IPLD Pathing Options

Background

In this tutorial, you are going to use the IPFS command line API to experience IPLD pathing features which allow you navigate a directed acyclic graph (DAG). You will be navigating the DAG of the ipld.io website that is hosted on IPFS, thanks to a service called Fleek.co.

Fleek.co can display a static website whose code is hosted on Github. So whenever there is a change to the ipld.io github repo, the changes get added to IPFS through Fleek and the new CID gets updated automatically in the DNS server. Therefore, as you go through the tutorial the CIDs may be different depending on when you go though it.

Pre-Requisites

  • Install IPFS on the command line, if you have not done that yet, check out this tutorial
  • Download jq on the command line:
    • Linux or WSL: sudo apt-get install jq
    • Mac: brew install jq
  • Open the ipld.io website
  • Have the IPLD Gitub Repo on hand

Video: IPLD Pathing

Instructions

Once you have installed kubo (formerly go-ipfs) and initiated and ipfs node, start up ipfs with the command ipfs daemon, then open a second terminal window to follow the instructions below.

Install jq

Jq is a tool to help the user view json text easier on the command line. You can go to stedolan.github.io/jq/download to find instructions for your operating system.

Find the CID for ipld.io website

ipfs resolve /ipns/ipld.io

You should see the following output in your CLI:

/ipfs/QmQ2ocFLq6d7ZiVEQfuEGEr4niJmdSscoyLkgTKRWmAEqg

This command can help you find the root CID for any website that is hosted on IPFS through DNSLink. Fleek makes websites readily available on IPFS by auto-updating the DNSLink with the most recent CID.

Inspect the Root

Now that you have the root CID for the website ipld.io, you can inspect the DAG that makes up the data stored on IPFS.
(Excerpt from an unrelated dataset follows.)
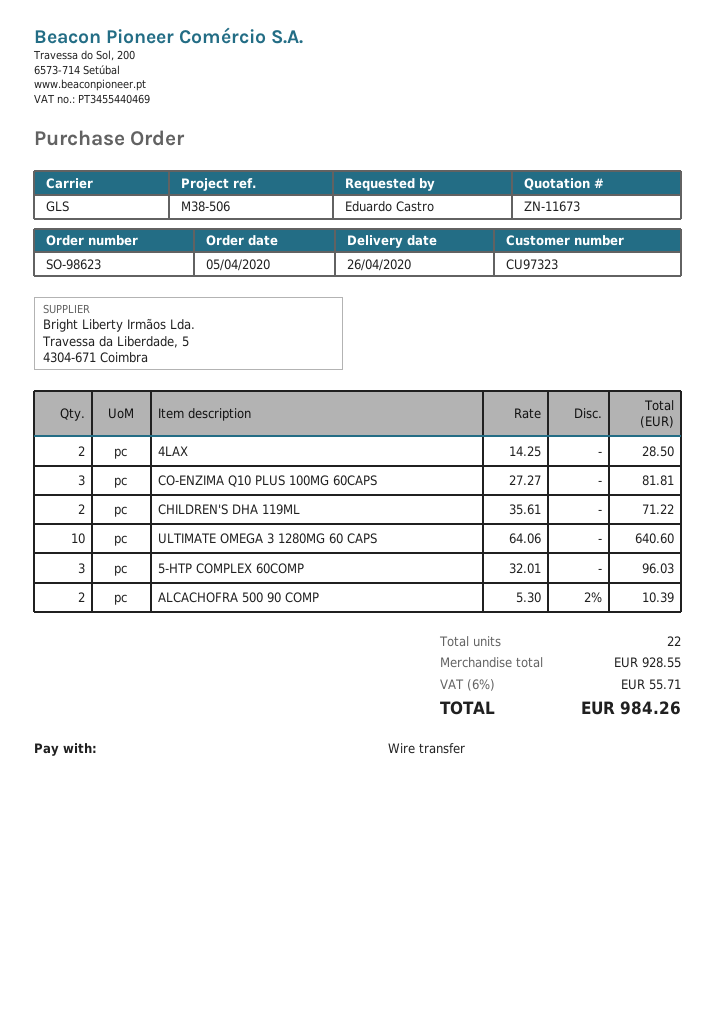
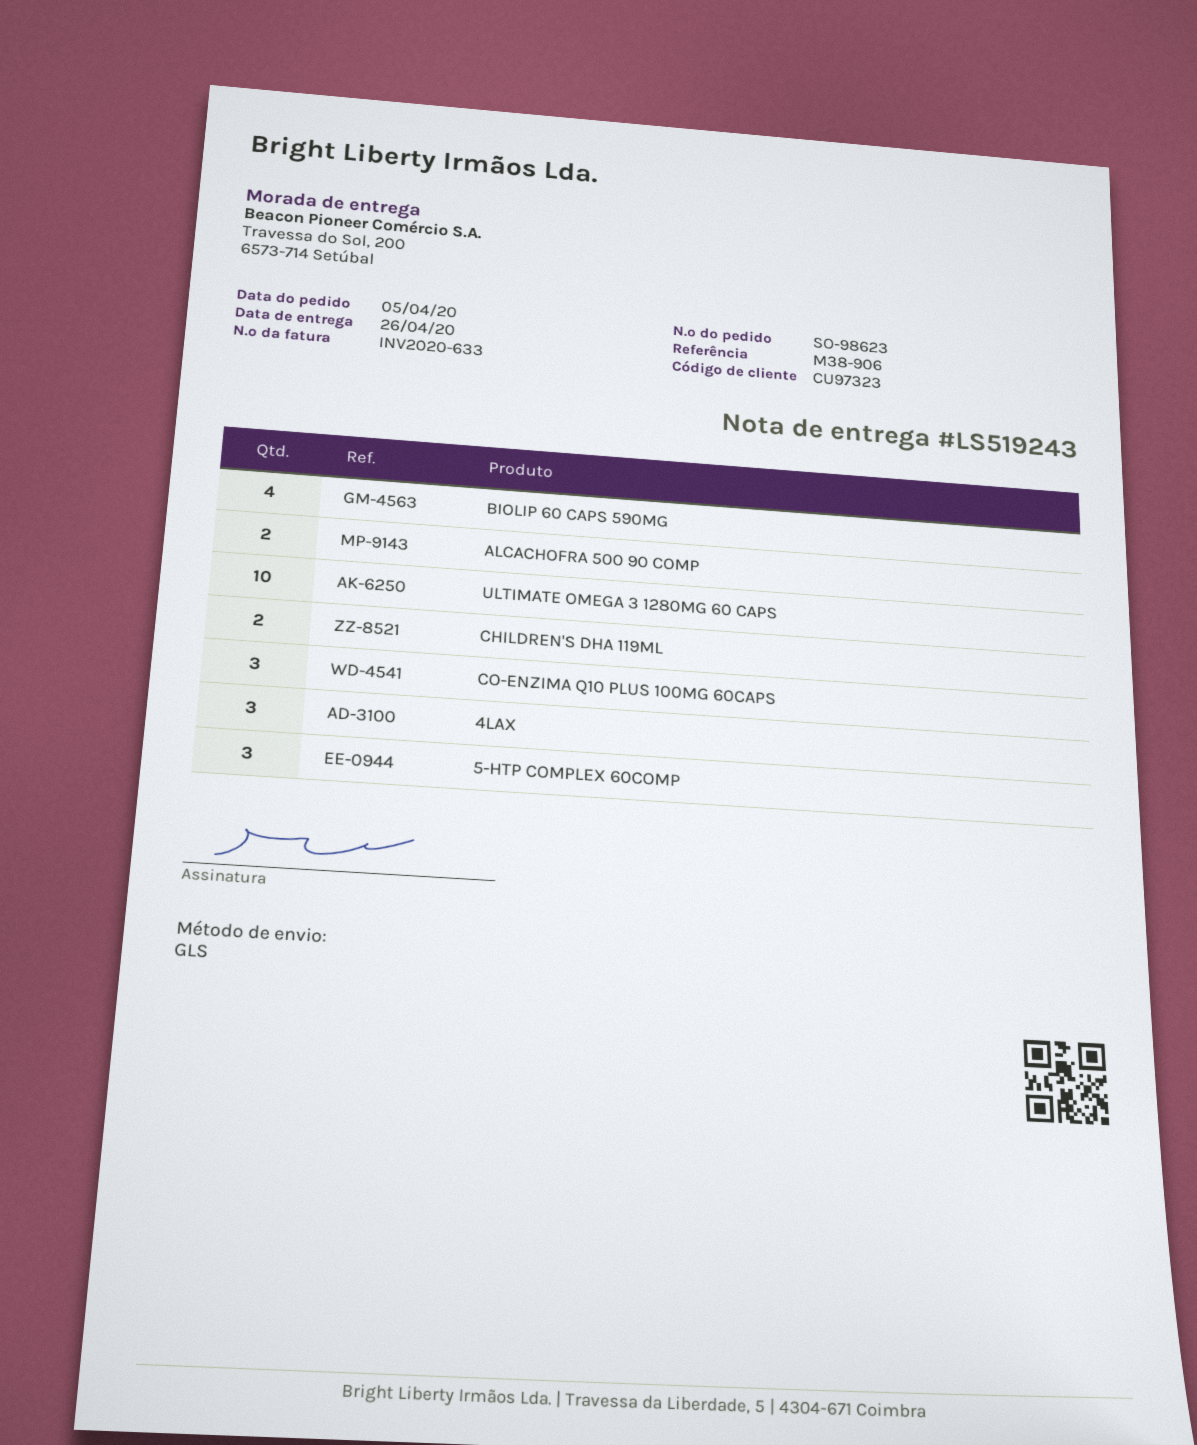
reference: M38-506 -> M38-906
4LAX: 2 -> 3
BIOLIP 60 CAPS 590MG: none -> 4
ipfs dag get QmQ2ocFLq6d7ZiVEQfuEGEr4niJmdSscoyLkgTKRWmAEqg | jq

You should see the following output in your CLI, which is a list of the CIDs below the root block:

{
  "Data": {
    "/": {
      "bytes": "CAE"
    }
  },
  "Links": [
    {
      "Hash": {
        "/": "QmY55i3pt9gJh4po9cdRJzZFafPAwF7V8etP9xQsnBZ8sD"
      },
      "Name": "FAQ",
      "Tsize": 15452
    },
    {
      "Hash": {
        "/": "QmVWdcKiK2mWpDXQj9DtHsrBqzA4hSLxov5juvaS4wrCZD"
      },
      "Name": "css",
      "Tsize": 85864
    },
…

…
  {
      "Hash": {
        "/": "QmPNReXtnq8rDGJEbGGdYRxbiaZa7du1TZ782syYJodQM1"
      },
      "Name": "index.html",
      "Tsize": 26494
    },
    {
      "Hash": {
        "/": "QmcVrQ8Bhk2S858P4sSedR9PNc8pq2zvLXpsTTPRnLZk86"
      },
      "Name": "x",
      "Tsize": 685
    }
  ]
}

This has pulled in the next level of blocks connected to the root CID, and printed it in DAG-JSON format. We use the jq command to print the json in an easy-to-read layout.

The original block is actually DAG-PB format which is used to construct UnixFS file data in IPFS. If you inspect the binary format of the data with ipfs block get QmQ2ocFLq6d7ZiVEQfuEGEr4niJmdSscoyLkgTKRWmAEq you will get illegible information, since it is raw DAG-PB bytes.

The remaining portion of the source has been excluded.